• **What to produce**
The reply should be the records repeated exactly, without any images.

Screenshot and code edit data

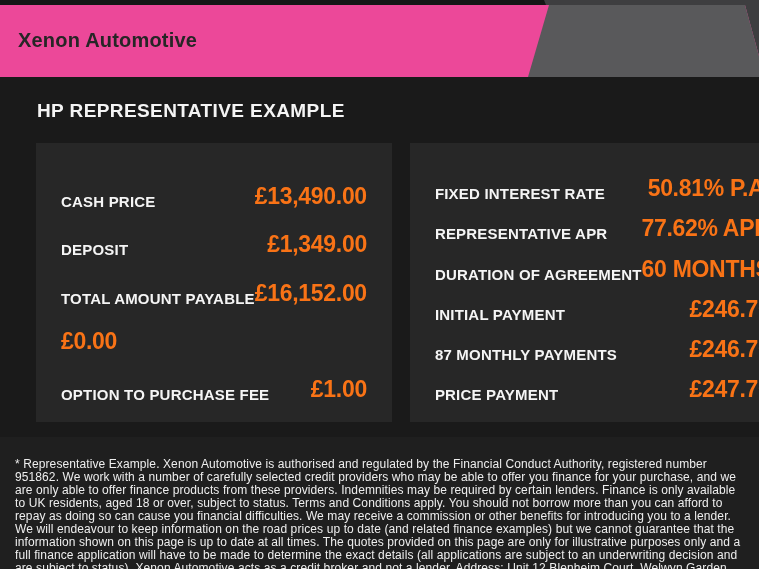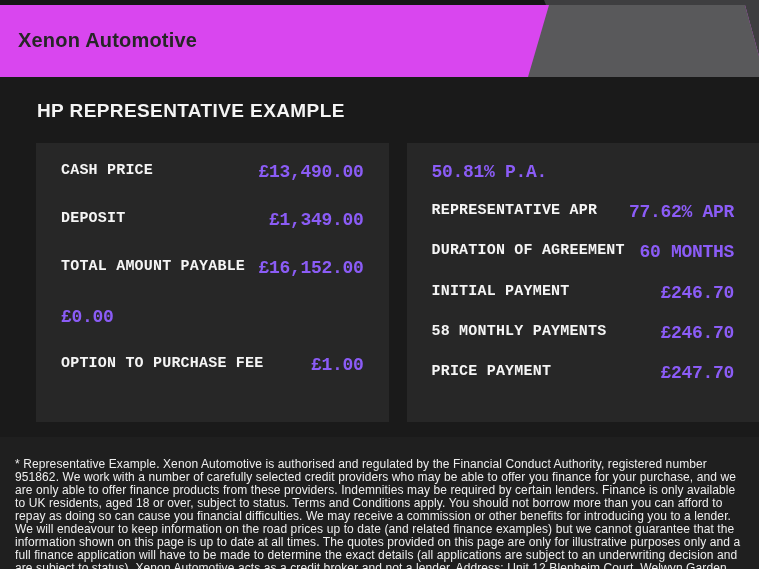"Xenon Automotive" .header { background: #d946ef -> #ec4899 }
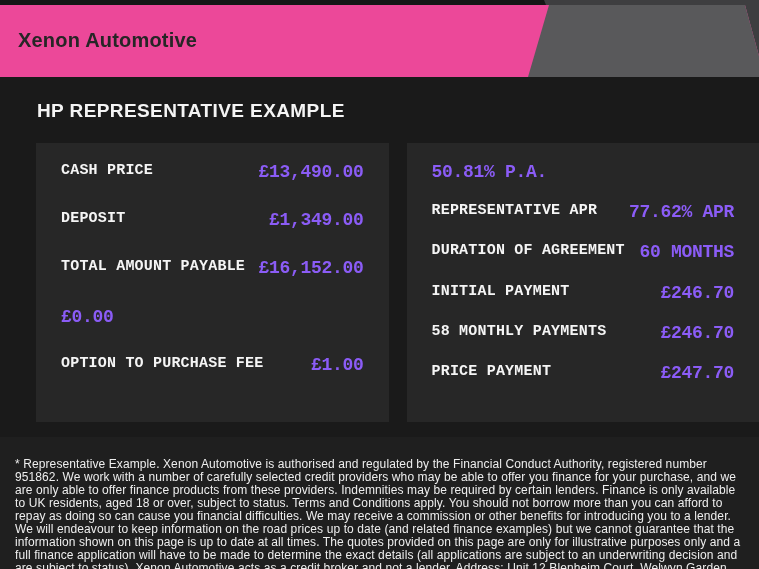"CASH PRICE" .row { align-items: flex-start -> flex-end; font-family: Liberation Mono, monospace -> none }
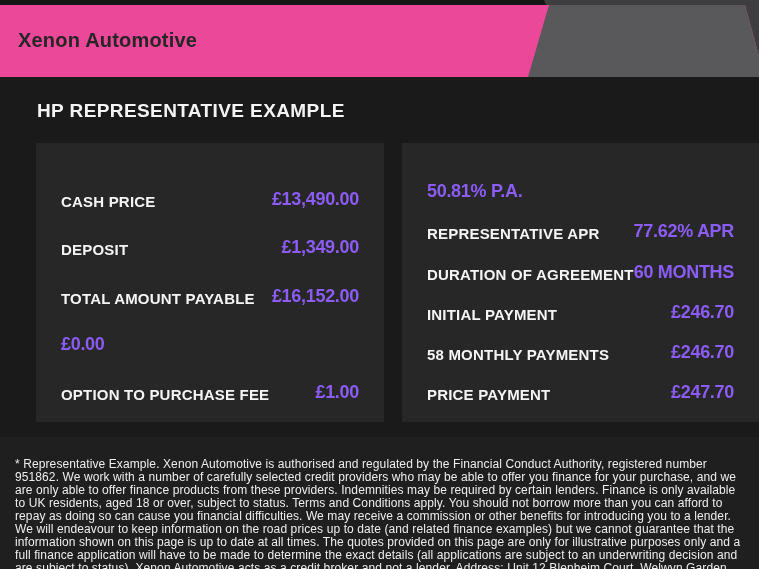"£13,490.00" .row-value { color: #8b5cf6 -> #f97316; font-size: 18px -> 23px }
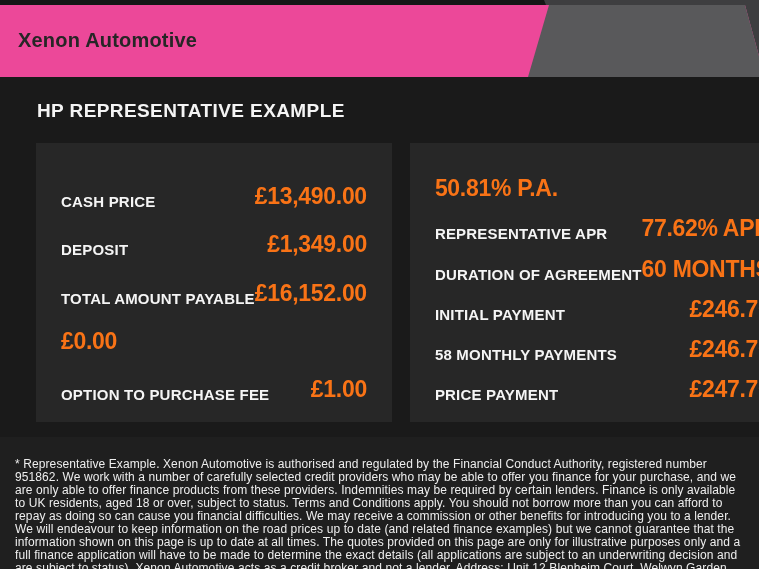"FIXED INTEREST RATE" span.row-label { html: none -> <span>FIXED INTEREST RATE</span> }
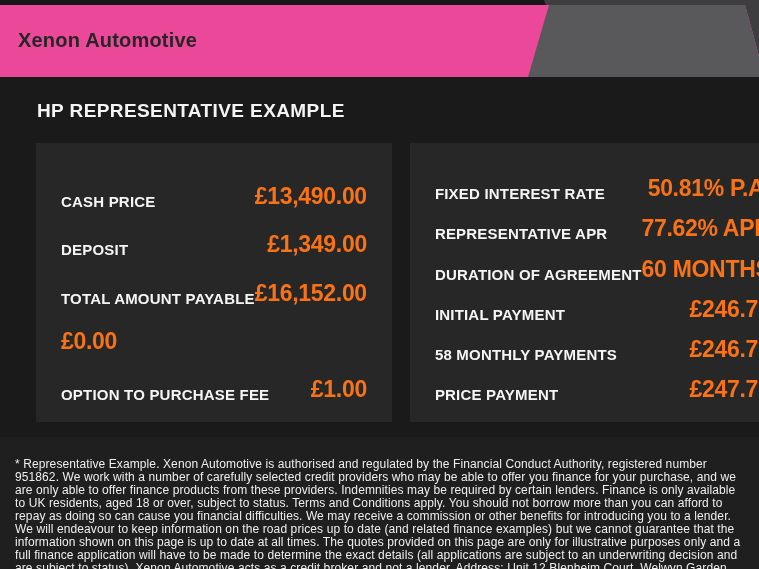"58 MONTHLY PAYMENTS" span.row-label { text: 58 -> 87 }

• **Solution to this exercise**
"Xenon Automotive" .header { background: #d946ef -> #ec4899 }
"CASH PRICE" .row { align-items: flex-start -> flex-end; font-family: Liberation Mono, monospace -> none }
"£13,490.00" .row-value { color: #8b5cf6 -> #f97316; font-size: 18px -> 23px }
"FIXED INTEREST RATE" span.row-label { html: none -> <span>FIXED INTEREST RATE</span> }
"58 MONTHLY PAYMENTS" span.row-label { text: 58 -> 87 }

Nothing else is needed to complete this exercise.